点検橋の奥には、重い隔壁扉があった。青織が駆け寄り、端末を扉横の認証盤へ接続する。
短い電子音。赤い表示。
《認証不可》
「……死んでるな」
「壊す?」
澪が息を切らしながら言うと、青織は扉を一瞥した。
「ここで撃てば橋ごと落ちる」
「じゃあどうするの!?」
「手動ハッチがあるはずだ」
青織は扉横のパネルを乱暴に外した。中には古いレバーがある。錆びて固まっているように見えた。
青織が近づき、力任せに引く。
動かない。
「錆びてる」
「それは見れば分かる!」
背後から影が、アオの歌を着た深度存在の声が近づく。澪の胸の奥の扉が、開きかける。
歌え。
そう言われている気がした。アオの歌――それはきっとアオの特殊な境界侵食なのだ。今やっと澪は理解した。
歌えばこの扉は開く。
そんな確信が、どこからともなく湧いてくる。澪は喉に手を当てた。
「澪?」
エンデが気づく。
「だめ、澪。今の歌、“向こう側”が待ってる」
「でも、開けないと」
「違う」
エンデは首を横に振った。
「澪の歌を、まだ使わせちゃだめ」
その言葉で、澪ははっとした。
自分の歌。
アオの歌。
“向こう側”の声。
それらが混ざりかけていた。
澪は鈴を握る。鳴らすのではなく、強く握る。
そして、小さく息を吸った。歌ではなく、私の言葉にする。
「開いて」
短く、はっきり言った。
命令ではない。
祈りでもない。
ただ、自分の声で。
「私たちは、先へ行く」
澪の境界侵食が、鈴を通って細く伸びた。海のように広がるのではなく、一筋の線として。
レバーの錆が、ぱき、と音を立てて剥がれた。青織がすかさずもう一度引く。
今度は動いた。重い音を立てて、扉が開く。青織が一瞬だけ澪を見る。
「今のは」
「後で!」
澪は叫ぶ。
「後で説明する!」
「……分かった」
三人は扉の中へ飛び込んだ。
青織が最後に入り、扉を閉める。閉まる直前、調律槽の水面に立つ無数のアオの影が、一斉にこちらを見た。
顔のない口が開く。今度は、全員が同じ言葉を言った。
『東京湾で待ってる』
扉が閉じた。
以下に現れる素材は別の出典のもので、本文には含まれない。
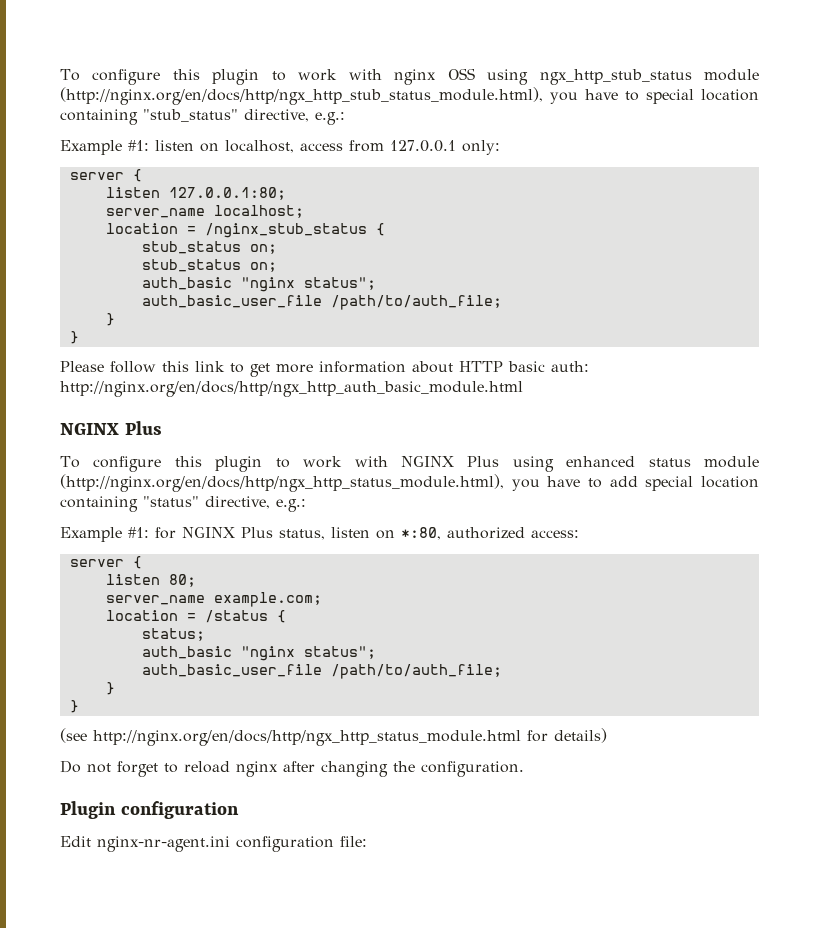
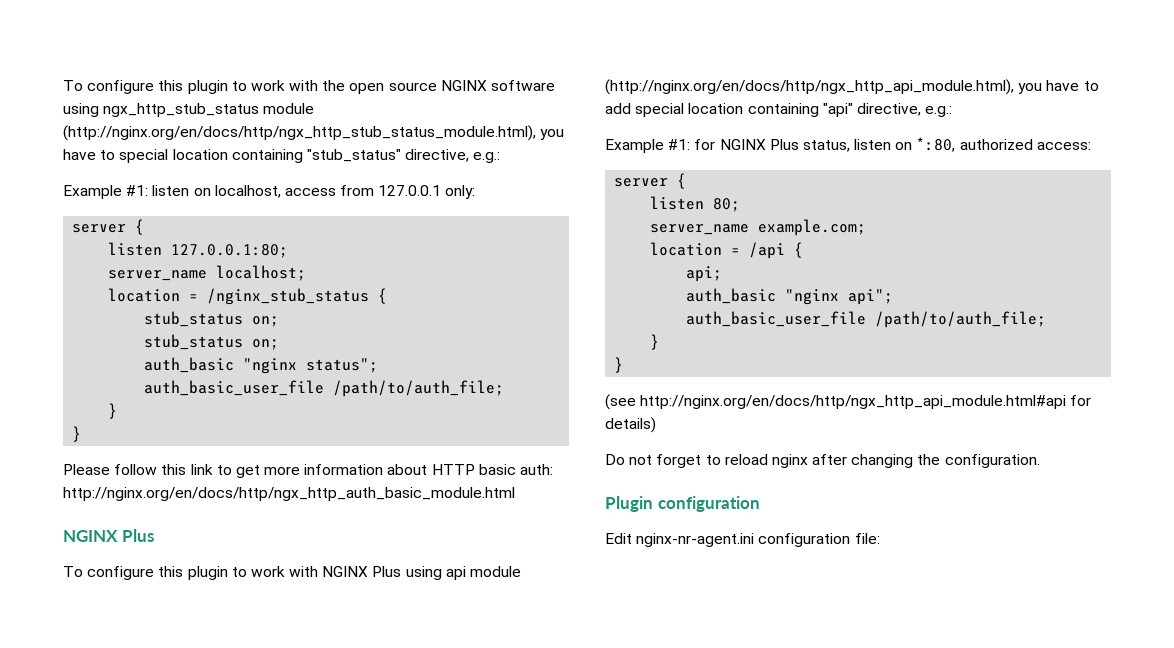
[60,68,475,85] To configure this plugin to work with nginx OSS -> [63,80,556,94] To configure this plugin to work with the open source NGINX software
[566,456,759,468] [60,474,504,492] enhanced status module (http://nginx.org/en/docs/http/ngx_http_status_module.html), -> [445,566,522,580] [605,79,1014,95] api module (http://nginx.org/en/docs/http/ngx_http_api_module.html),
[143,496,199,507] "status" -> [822,103,853,117] "api"
[204,610,286,623] [141,628,205,641] [141,646,376,661] /status { // status; // auth_basic "nginx status"; -> [749,242,804,259] [686,266,723,282] [686,288,894,305] /api { // api; // auth_basic "nginx api";
[93,730,521,746] http://nginx.org/en/docs/http/ngx_http_status_module.html -> [640,395,1067,409] http://nginx.org/en/docs/http/ngx_http_api_module.html#api

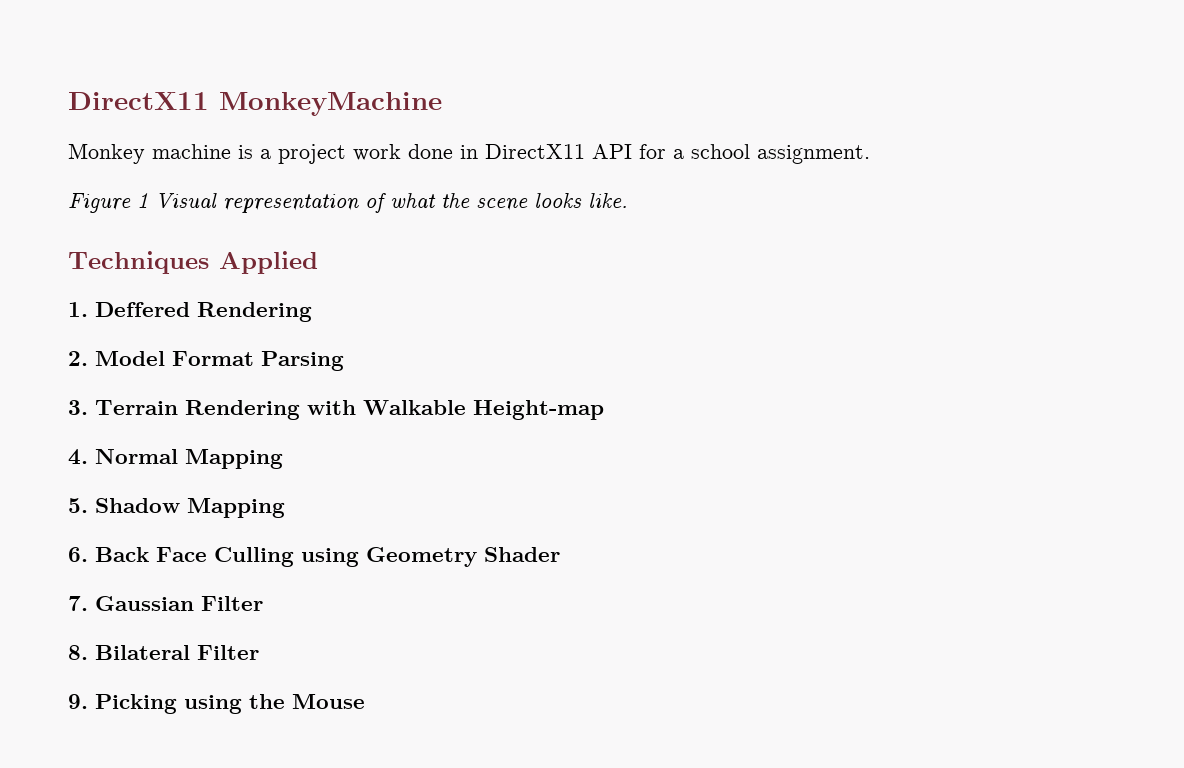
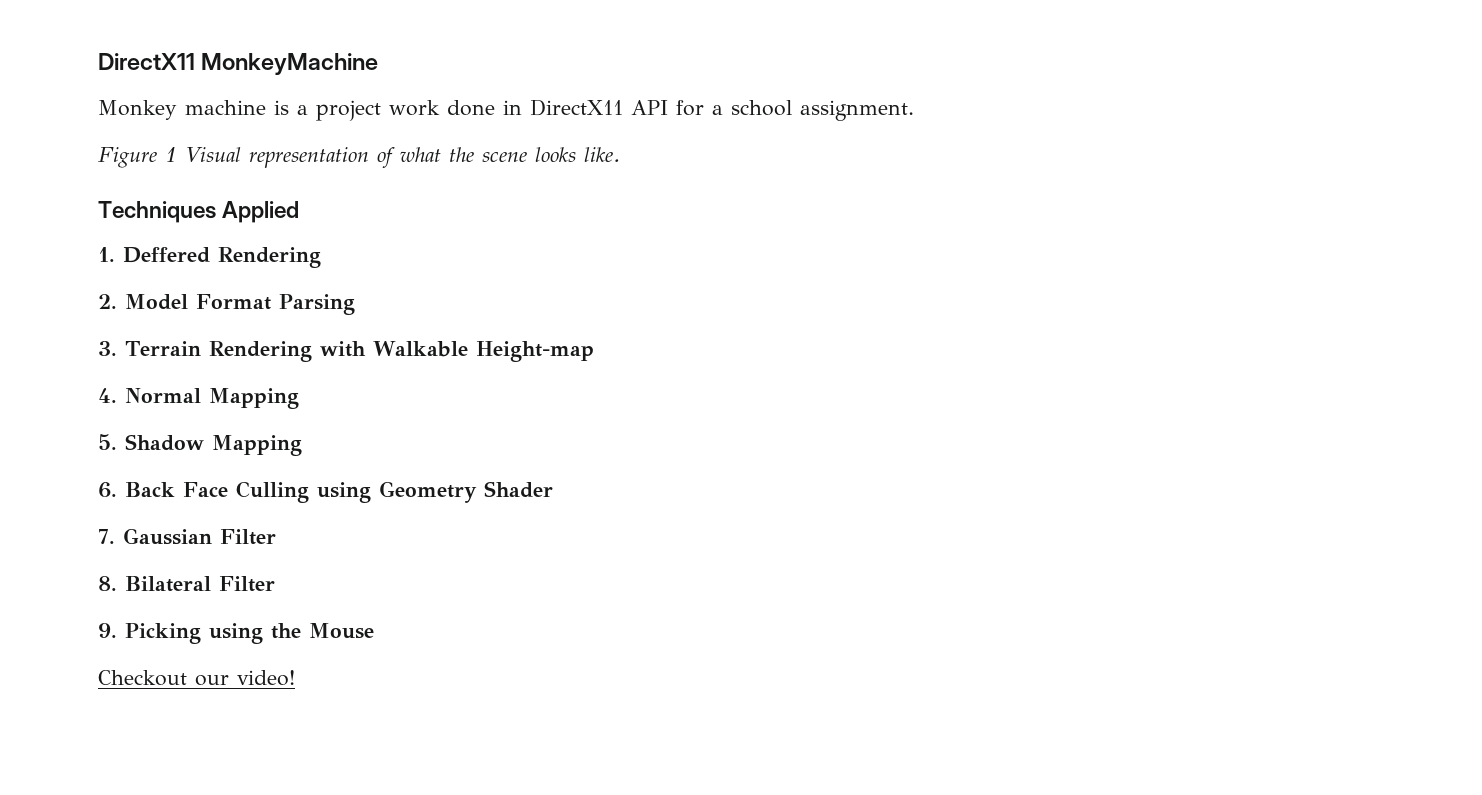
(365, 701) none -> [98,670,295,686] // Checkout our video!

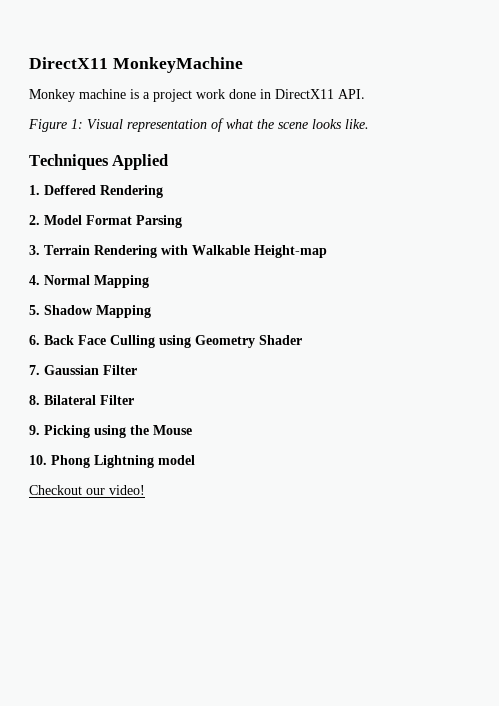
[631,100,914,121] API for a school assignment. -> [338,89,365,99] API.
[165,147,177,162] 1 -> [71,119,83,129] 1:
(374, 631) none -> [29,455,195,468] // 10. Phong Lightning model

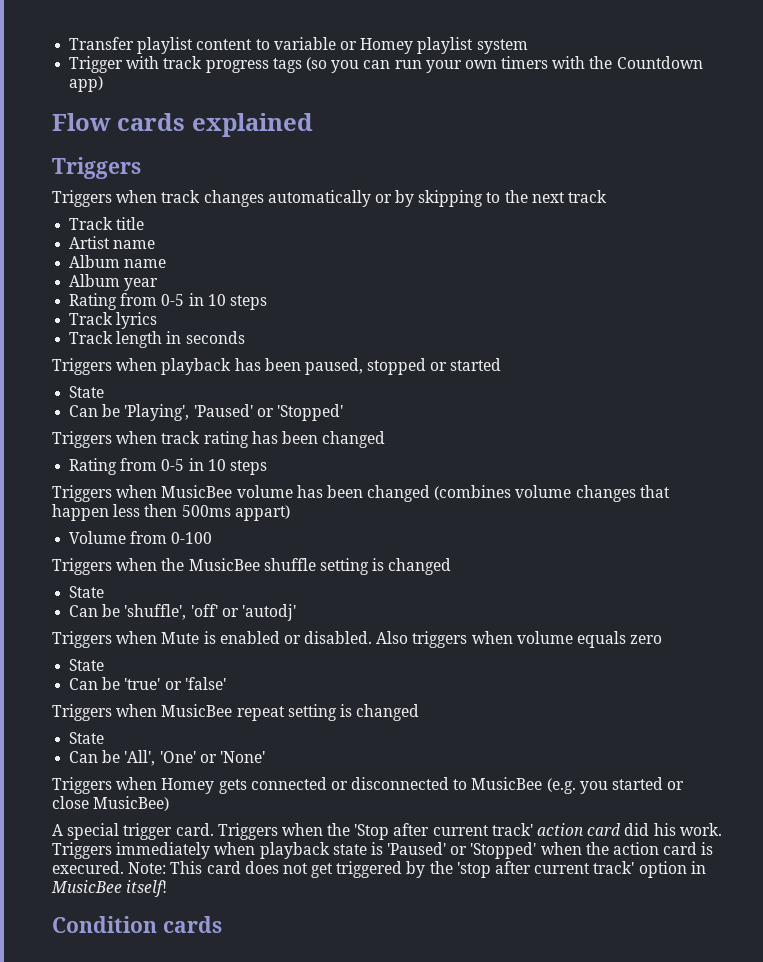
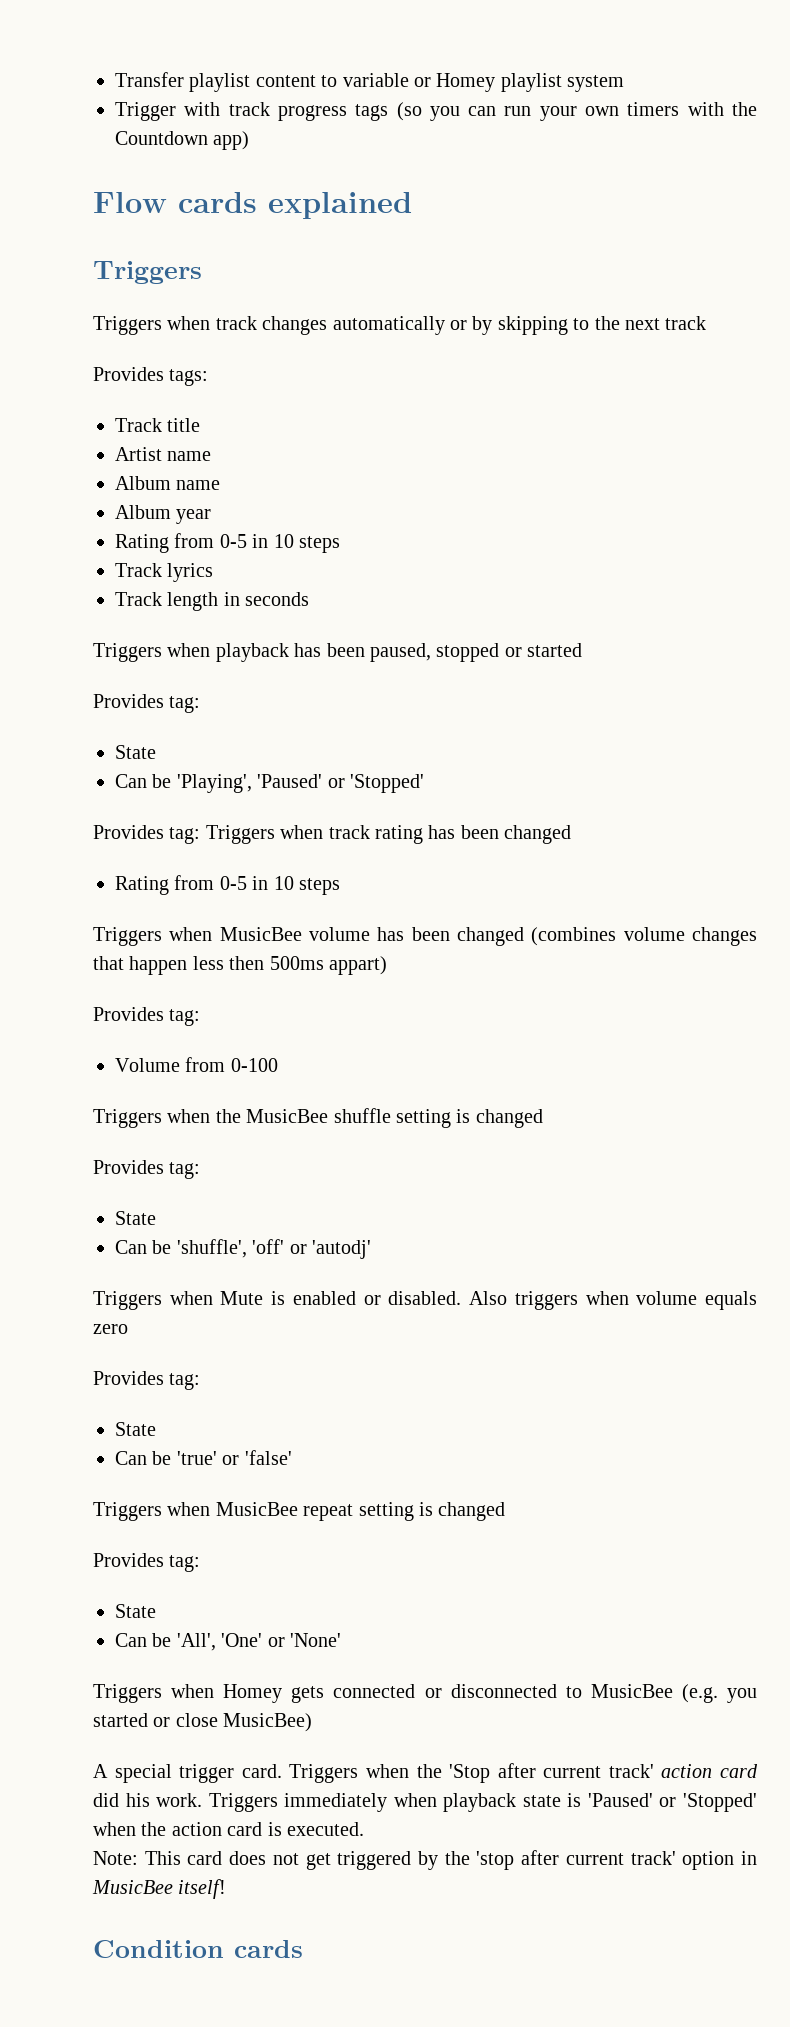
(608, 196) none -> [93,367,209,386] // Provides tags:
(502, 364) none -> [93,694,201,713] // Provides tag:
(343, 412) none -> [93,825,201,844] Provides tag:
(290, 513) none -> [93,1007,201,1026] // Provides tag:
(452, 566) none -> [93,1160,201,1179] // Provides tag:
(663, 639) none -> [93,1371,201,1390] // Provides tag:
(420, 712) none -> [93,1553,201,1572] // Provides tag:
[52,861,124,874] execured. -> [287,1822,364,1836] executed. //

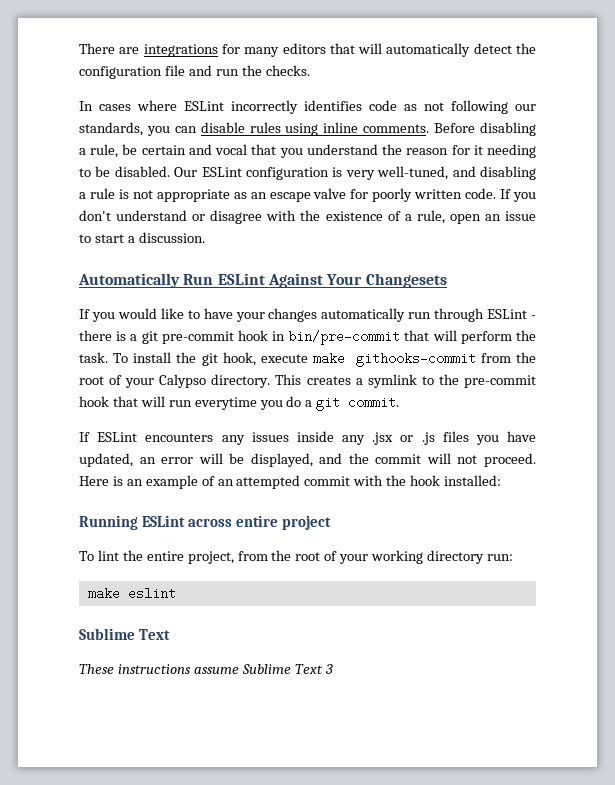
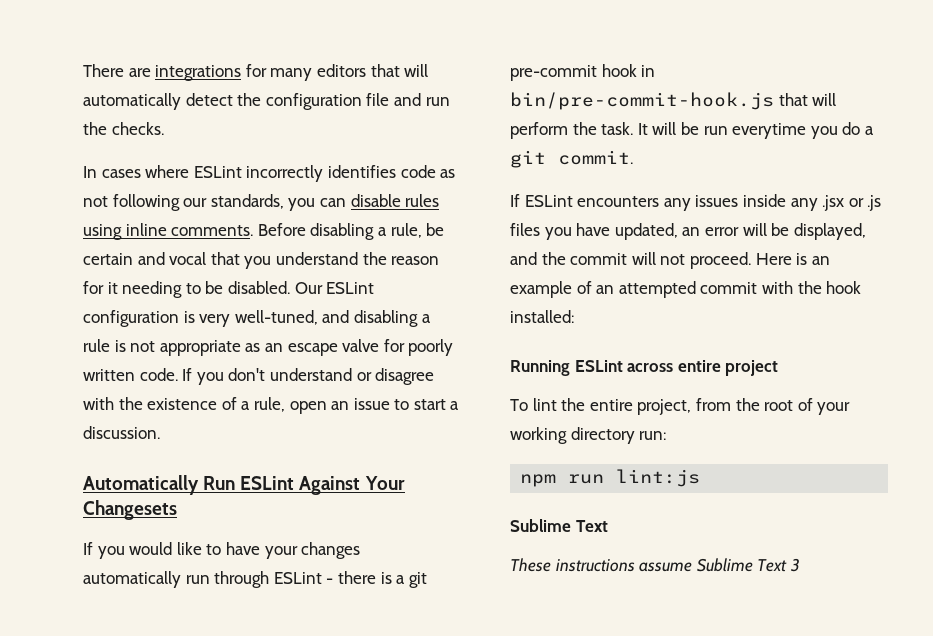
[288,330,401,345] bin/pre-commit -> [510,92,774,110] bin/pre-commit-hook.js
[113,352,536,367] [79,374,536,388] [79,396,165,407] To install the git hook, execute make githooks-commit from the root of your Calypso directory. This creates a symlink to the pre-commit hook that will -> [637,122,699,135] It will be
[87,587,176,600] make eslint -> [520,469,701,487] npm run lint:js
暗闇が広がる。すぐに重いロック音が響き、静寂が訪れる。
澪は壁にもたれ、荒い呼吸を繰り返した。膝が震えている。
エンデも息を切らしていた。スニーカーは濡れ、髪の青が少し白く退色している。
青織は扉に背を向け、しばらく目を閉じていた。澪は胸元を押さえる。まだ、アオの声が残っている。
閉じて——
東京湾で待ってる。
その二つが頭の中で重なっていた。青織が静かに言った。
「九条」
「……なに」
「さっきの言葉で、ハッチが反応した」
「私の扉……エンデに触発されて開いた扉の影響で、境界侵食が使えるようになったみたい」
澪は自分の手を見る。まだ指先が震えていた。
「前から、不安定だけどできてた。渋谷でも、黒い海が出たり、言葉に反応したりしてた。でも、鈴のおかげで少しずつ安定して、イメージしたことを起こせるようになってる……気がする」
「そうか」
青織は少しだけ考え込む。
「それでも安定しないうちは決して無理はするな」
「うん」
「お前の力は、エンデと同じ境界侵食だ。ただし発現の仕方が違う。エンデは存在そのものが境界に近い。お前は、開いた扉を通して向こう側へ干渉している」
「……つまり、私は扉?」
「今はな」
その言い方が少し怖かった。
今は。
では、この先はどうなるのだろう。エンデが澪の手を握った。
「澪の言葉、さっき怖くなかった。“向こう側”は澪に境界を閉じるアオの歌を歌わそうとしている。何か変」
「たしかに……」
「でも澪は言葉で境界侵食した」
エンデは真剣に頷く。
「先へ行く言葉だった」
澪は少しだけ泣きそうになった。
「……ありがとう」
青織は歩き出す。
「行くぞ。ここから先は旧排水区画だ。地上に近い」
通路の先から、潮風が吹いてきた。今までの地下の湿気とは違う。本物の海の匂いだった。東京湾が近い。
澪の胸の奥で、扉が静かに鳴る。
怖い。
けれど、もう戻れない。アオの歌は、まだ水底で奪われたまま響いている。エンデは震えながらも、隣にいる。
青織は過去を抱えたまま、前を歩いている。澪は鈴を握った。自分の声を忘れない。
そう思いながら、三人は旧排水区画へ進んだ。
その先で、夜明け前の東京湾が、黒く脈打っていた。
なんとか追っ手を振り払い、旧排水区画を進んでゆく。